Quality vs quantity in creative testing: Nick Theriot's answer

Nick Theriot has run Facebook ads since 2015 and driven $50M+ in revenue for ecommerce clients.

His latest video answers the question every brand gets wrong: should you test more creatives or better creatives?

His answer: quantity first, quality second — but not for the reason most people think.

Most brands try to perfect ads before knowing what their audience responds to. They spend $5,000 on production for concepts that look good on paper but flop in the feed. The issue is not production quality. It is optimizing before there is a real signal.

Nick's framework: run more variations at low cost to find the signal, then invest in quality once you know what works.

Stage 1Find the hook (cheap and fast)

Test 8-10 different opening frames or angles on simple, low-production creatives.

Static images, phone-shot video, text overlays.

$50/day per ad set, 4 days.

You're not looking for a winner. You're looking for which angle makes people stop.

Stage 2 — Invest in the angle that works

Once one concept clearly gets more clicks than the rest, that’s your signal.

Now spend money on it. Better production, more variations of that specific concept, longer video version.

Most brands skip Stage 1 and go straight to Stage 2.

They invest in polished versions of concepts they haven't validated which is why their creative spend doesn't return.

Action Summary:

• For your next creative test, launch 8 variations at low budget — different hooks, same product, no expensive production
• Run for 4 days at $50/day and sort by CTR (Click-Through Rate)— the top 1-2 hooks are your signal
• Only invest in production for the winning angle

Credit - Nick Theriot

Guru Spotlight

Barry Hott's "ugly ads" beat your studio ads

You spent $15,000 on a studio shoot.

Pro lighting, perfect model, heavy post-production.

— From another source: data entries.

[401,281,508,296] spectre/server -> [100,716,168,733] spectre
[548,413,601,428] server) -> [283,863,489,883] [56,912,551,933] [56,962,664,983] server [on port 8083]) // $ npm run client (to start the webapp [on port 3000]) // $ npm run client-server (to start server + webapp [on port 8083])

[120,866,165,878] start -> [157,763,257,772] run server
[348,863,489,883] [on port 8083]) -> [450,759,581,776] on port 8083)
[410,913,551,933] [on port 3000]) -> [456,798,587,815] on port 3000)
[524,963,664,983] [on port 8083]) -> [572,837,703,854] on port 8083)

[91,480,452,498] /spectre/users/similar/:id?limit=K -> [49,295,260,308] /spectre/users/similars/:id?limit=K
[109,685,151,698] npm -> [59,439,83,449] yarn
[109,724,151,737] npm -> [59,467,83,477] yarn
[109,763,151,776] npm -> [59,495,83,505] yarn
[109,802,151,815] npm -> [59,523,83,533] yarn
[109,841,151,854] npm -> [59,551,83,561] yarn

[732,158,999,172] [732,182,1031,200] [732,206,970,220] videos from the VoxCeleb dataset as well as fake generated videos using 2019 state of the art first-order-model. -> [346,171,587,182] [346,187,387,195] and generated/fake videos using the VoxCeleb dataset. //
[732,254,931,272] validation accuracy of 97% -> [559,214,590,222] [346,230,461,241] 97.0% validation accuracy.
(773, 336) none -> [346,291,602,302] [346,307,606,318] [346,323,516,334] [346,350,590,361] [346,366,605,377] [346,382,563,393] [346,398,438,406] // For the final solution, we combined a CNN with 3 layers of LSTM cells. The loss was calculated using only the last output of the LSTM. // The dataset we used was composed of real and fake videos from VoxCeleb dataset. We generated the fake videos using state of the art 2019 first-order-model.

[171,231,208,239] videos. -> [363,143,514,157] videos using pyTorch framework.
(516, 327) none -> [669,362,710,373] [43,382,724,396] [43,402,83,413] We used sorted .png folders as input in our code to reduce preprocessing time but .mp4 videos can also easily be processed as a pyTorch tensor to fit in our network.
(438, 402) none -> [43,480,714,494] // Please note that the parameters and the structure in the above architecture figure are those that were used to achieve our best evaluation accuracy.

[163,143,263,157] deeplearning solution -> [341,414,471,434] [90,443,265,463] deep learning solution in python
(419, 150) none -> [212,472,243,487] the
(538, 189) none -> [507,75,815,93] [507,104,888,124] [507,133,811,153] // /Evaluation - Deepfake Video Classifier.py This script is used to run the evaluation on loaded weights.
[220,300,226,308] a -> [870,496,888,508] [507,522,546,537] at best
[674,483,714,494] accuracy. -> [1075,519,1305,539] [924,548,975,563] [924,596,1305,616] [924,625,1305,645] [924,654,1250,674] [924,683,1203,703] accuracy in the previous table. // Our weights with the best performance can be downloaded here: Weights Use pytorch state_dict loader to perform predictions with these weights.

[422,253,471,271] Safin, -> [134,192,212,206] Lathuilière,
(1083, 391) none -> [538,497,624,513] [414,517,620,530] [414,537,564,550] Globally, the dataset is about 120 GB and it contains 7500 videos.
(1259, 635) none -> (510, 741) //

You launched it on Meta and your CPA (cost per acquisition) rose above the simple iPhone UGC your intern filmed.

Barry Hott has built his entire consulting practice around this pattern.

He's worked with Misen (the $50M+ cookware brand), Lumin, Nuts.com, and dozens of other DTC brands.

He found that ‘ugly’, low-budget ads usually get customers for 30 to 40 percent less money than expensive, professionally made ads, even when both are running in the same campaign.

This isn't about being lazy. It's about understanding what Meta's feed actually is. People scroll through photos from friends, memes, and stories. A polished ad screams "skip me." A native-looking post earns a pause.

Barry's framework comes down to 3 rules.

Rule 1: Native-looking beats polished.

Shoot on a phone. Use natural lighting. If your ad could pass as something a friend posted, it's closer to right than your studio version.

The Misen team tested a $200 iPhone video of someone cooking eggs against a $12,000 studio spot. The simple iPhone video performed better on CPA, return on ad spend (ROAS), and click-through rate (CTR).

Rule 2: Text overlays beat voiceovers.

85% of Meta video is watched without sound. A voiceover nobody hears is wasted production cost. Bold text overlays that tell the story visually work on mute and with sound. They also force you to simplify your message, which almost always makes it stronger.

Rule 3: The first frame is the only frame that matters.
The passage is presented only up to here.